Work required: Set down every entry word for word. Omit the pictures.

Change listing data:
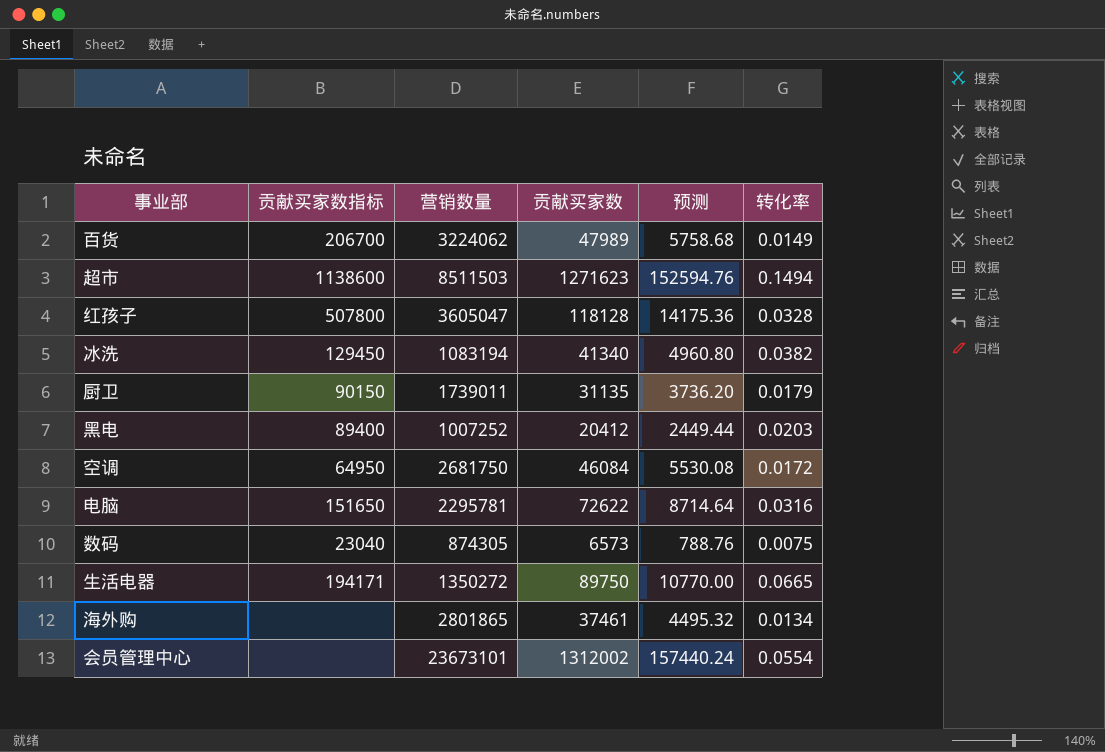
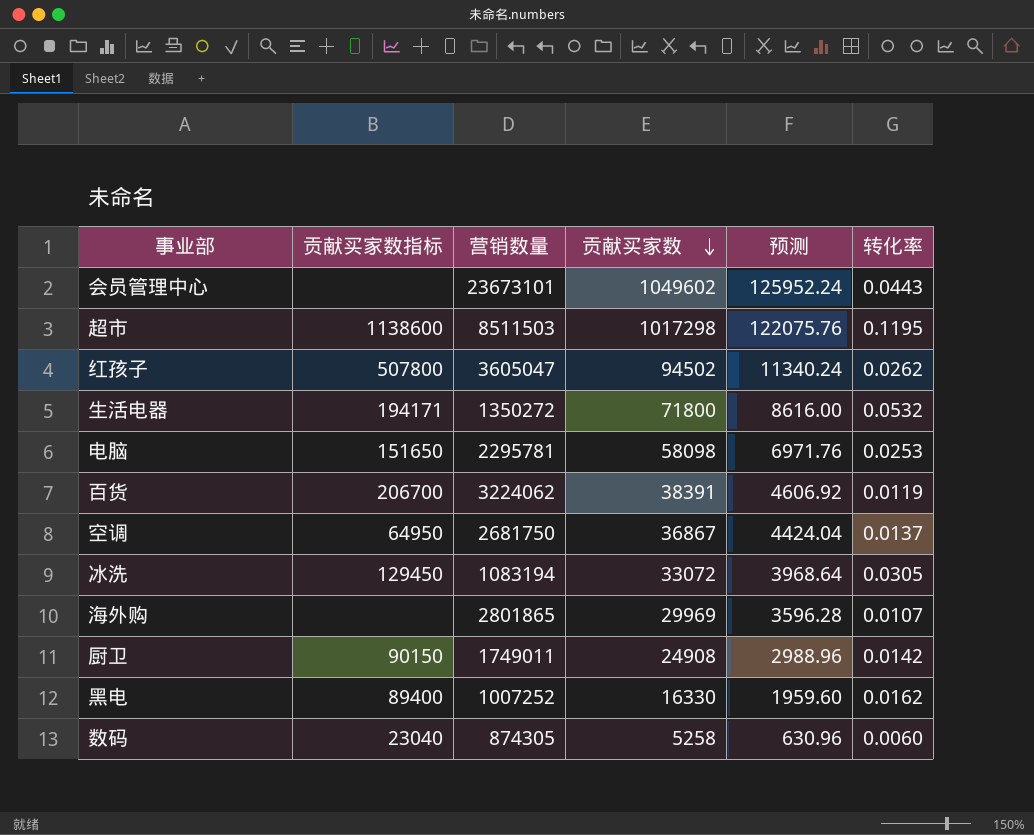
row order: none -> 贡献买家数 descending
会员管理中心 | 贡献买家数: 1312002 -> 1049602
会员管理中心 | 预测: 157440.24 -> 125952.24
会员管理中心 | 转化率: 0.0554 -> 0.0443
超市 | 贡献买家数: 1271623 -> 1017298
超市 | 预测: 152594.76 -> 122075.76
超市 | 转化率: 0.1494 -> 0.1195
红孩子 | 贡献买家数: 118128 -> 94502
红孩子 | 预测: 14175.36 -> 11340.24
红孩子 | 转化率: 0.0328 -> 0.0262
生活电器 | 贡献买家数: 89750 -> 71800
生活电器 | 预测: 10770.00 -> 8616.00
生活电器 | 转化率: 0.0665 -> 0.0532
电脑 | 贡献买家数: 72622 -> 58098
电脑 | 预测: 8714.64 -> 6971.76
电脑 | 转化率: 0.0316 -> 0.0253
百货 | 贡献买家数: 47989 -> 38391
百货 | 预测: 5758.68 -> 4606.92
百货 | 转化率: 0.0149 -> 0.0119
空调 | 贡献买家数: 46084 -> 36867
空调 | 预测: 5530.08 -> 4424.04
空调 | 转化率: 0.0172 -> 0.0137
冰洗 | 贡献买家数: 41340 -> 33072
冰洗 | 预测: 4960.80 -> 3968.64
冰洗 | 转化率: 0.0382 -> 0.0305
海外购 | 贡献买家数: 37461 -> 29969
海外购 | 预测: 4495.32 -> 3596.28
海外购 | 转化率: 0.0134 -> 0.0107
厨卫 | 营销数量: 1739011 -> 1749011
厨卫 | 贡献买家数: 31135 -> 24908
厨卫 | 预测: 3736.20 -> 2988.96
厨卫 | 转化率: 0.0179 -> 0.0142
黑电 | 贡献买家数: 20412 -> 16330
黑电 | 预测: 2449.44 -> 1959.60
黑电 | 转化率: 0.0203 -> 0.0162
数码 | 贡献买家数: 6573 -> 5258
数码 | 预测: 788.76 -> 630.96
数码 | 转化率: 0.0075 -> 0.0060

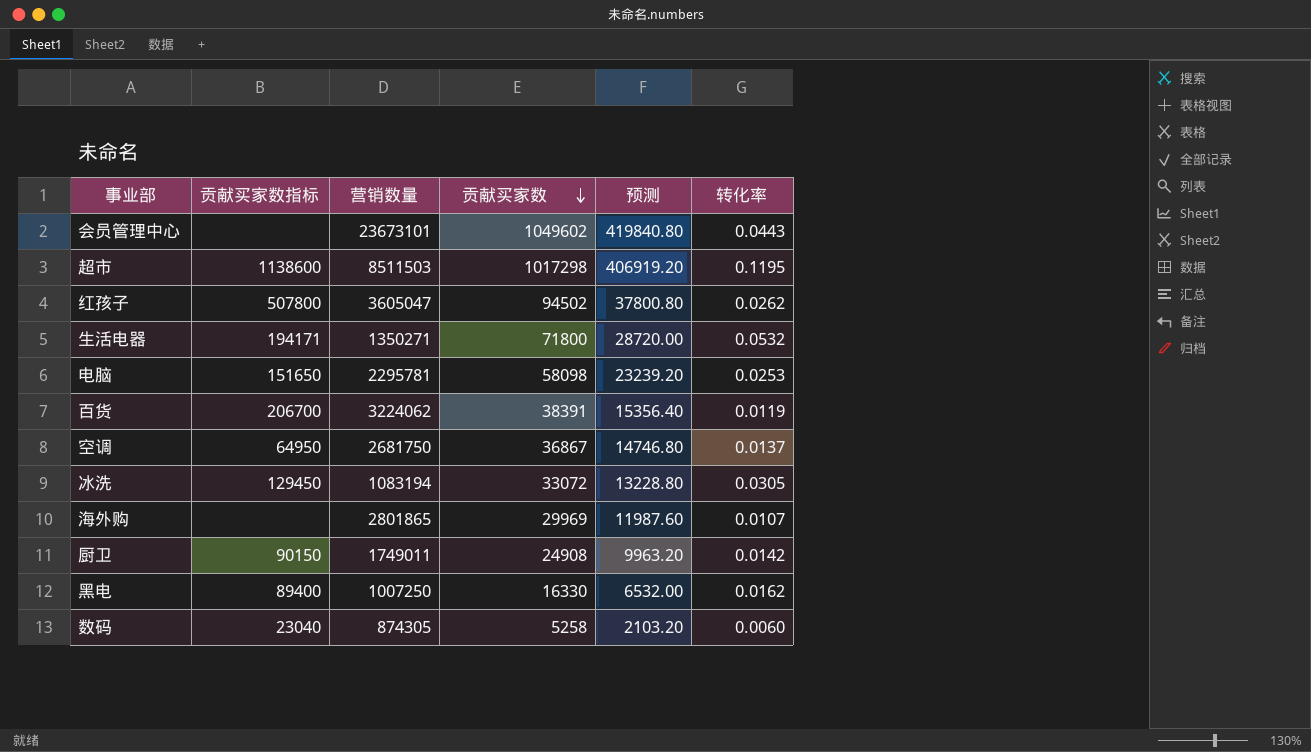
column 预测 | formula: [贡献买家数] * 0.12 -> [贡献买家数] * 0.4
生活电器 | 营销数量: 1350272 -> 1350271
黑电 | 营销数量: 1007252 -> 1007250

Solution to this problem:
row order: none -> 贡献买家数 descending
会员管理中心 | 贡献买家数: 1312002 -> 1049602
会员管理中心 | 预测: 157440.24 -> 125952.24
会员管理中心 | 转化率: 0.0554 -> 0.0443
超市 | 贡献买家数: 1271623 -> 1017298
超市 | 预测: 152594.76 -> 122075.76
超市 | 转化率: 0.1494 -> 0.1195
红孩子 | 贡献买家数: 118128 -> 94502
红孩子 | 预测: 14175.36 -> 11340.24
红孩子 | 转化率: 0.0328 -> 0.0262
生活电器 | 贡献买家数: 89750 -> 71800
生活电器 | 预测: 10770.00 -> 8616.00
生活电器 | 转化率: 0.0665 -> 0.0532
电脑 | 贡献买家数: 72622 -> 58098
电脑 | 预测: 8714.64 -> 6971.76
电脑 | 转化率: 0.0316 -> 0.0253
百货 | 贡献买家数: 47989 -> 38391
百货 | 预测: 5758.68 -> 4606.92
百货 | 转化率: 0.0149 -> 0.0119
空调 | 贡献买家数: 46084 -> 36867
空调 | 预测: 5530.08 -> 4424.04
空调 | 转化率: 0.0172 -> 0.0137
冰洗 | 贡献买家数: 41340 -> 33072
冰洗 | 预测: 4960.80 -> 3968.64
冰洗 | 转化率: 0.0382 -> 0.0305
海外购 | 贡献买家数: 37461 -> 29969
海外购 | 预测: 4495.32 -> 3596.28
海外购 | 转化率: 0.0134 -> 0.0107
厨卫 | 营销数量: 1739011 -> 1749011
厨卫 | 贡献买家数: 31135 -> 24908
厨卫 | 预测: 3736.20 -> 2988.96
厨卫 | 转化率: 0.0179 -> 0.0142
黑电 | 贡献买家数: 20412 -> 16330
黑电 | 预测: 2449.44 -> 1959.60
黑电 | 转化率: 0.0203 -> 0.0162
数码 | 贡献买家数: 6573 -> 5258
数码 | 预测: 788.76 -> 630.96
数码 | 转化率: 0.0075 -> 0.0060

column 预测 | formula: [贡献买家数] * 0.12 -> [贡献买家数] * 0.4
生活电器 | 营销数量: 1350272 -> 1350271
黑电 | 营销数量: 1007252 -> 1007250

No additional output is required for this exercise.